Boris Johnson is on course for a significant clash with the EU in trade talks on the future relationship with the bloc, with both sides setting out opposing stances on whether a deal will include alignment on rules.
The British prime minister will set out his approach to the negotiations on Monday in a speech outlining his vision for the UK after Brexit. He will state that Britain will maintain high standards “without the compulsion of a treaty”.
But Michel Barnier, the EU’s chief Brexit negotiator, will say the opposite when he unveils the bloc’s proposal for its future relationship with the UK. He is expected to insist that Britain’s future market access be directly linked to its willingness to align with EU rules.
The sparring comes ahead of what is expected to be a mammoth negotiation that both sides know needs to be concluded by the end of October given that Britain’s transition period expires in 11 months.

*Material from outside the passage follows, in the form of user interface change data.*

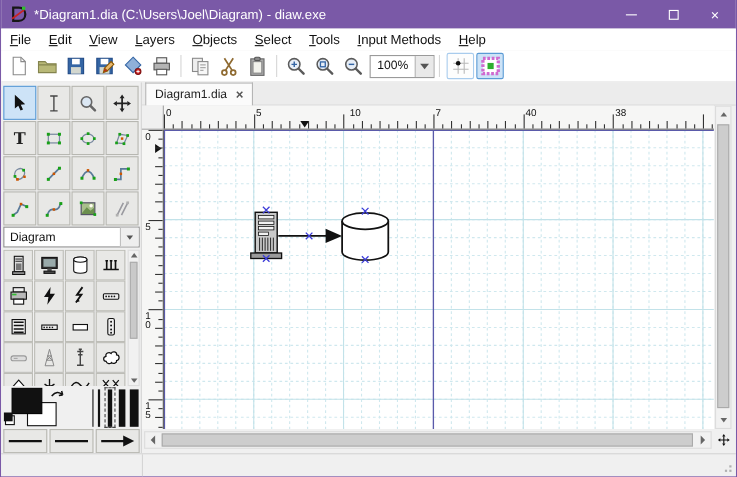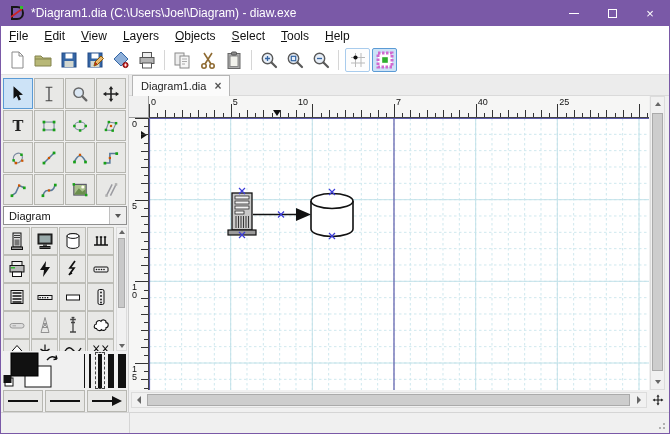"Input Methods" span.menuitem { html: none -> <span><u>I</u>nput Methods</span> }
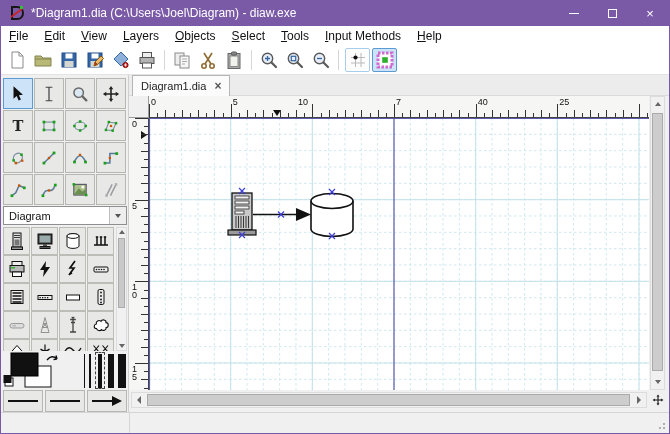"100%" div.zoombox { html: none -> <div> <span>100%</span> <span> <span></span> </span> </div> }
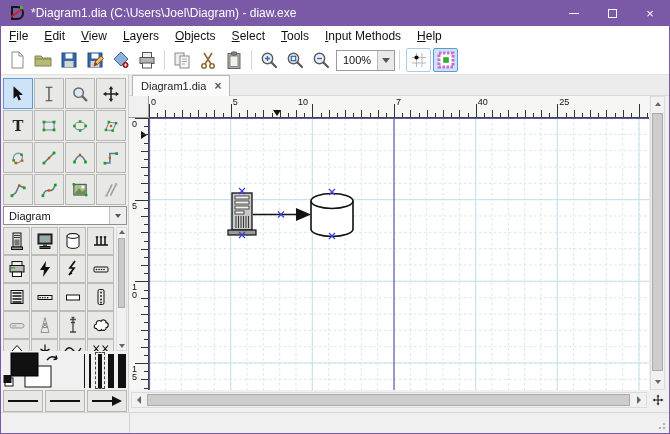"10" div.hlabel { left: 149px -> 169px }
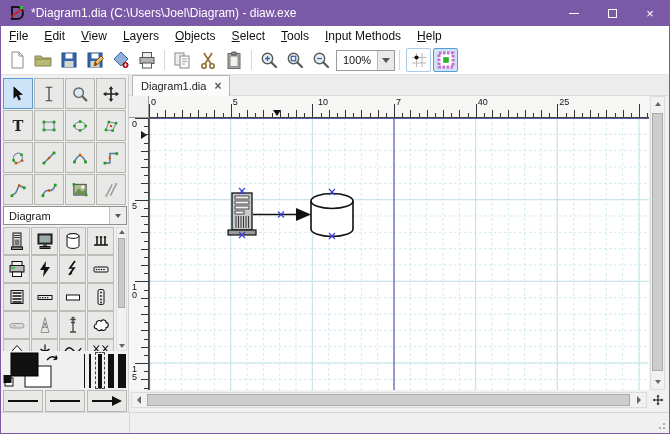"25" div.hlabel { text: 25 -> 38 }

“There is no need for a free trade agreement to involve accepting EU rules on competition policy, subsidies, social protection, the environment, or anything similar any more than the EU should be obliged to accept UK rules,” Mr Johnson is expected to say.
“The UK will maintain the highest standards in these areas — better, in many respects, than those of the EU — without the compulsion of a treaty and it is vital to stress this now.”
EU officials said Mr Barnier will underline that a tariff-free, quota-free trade deal will be impossible if the UK insists on diverging from EU standards.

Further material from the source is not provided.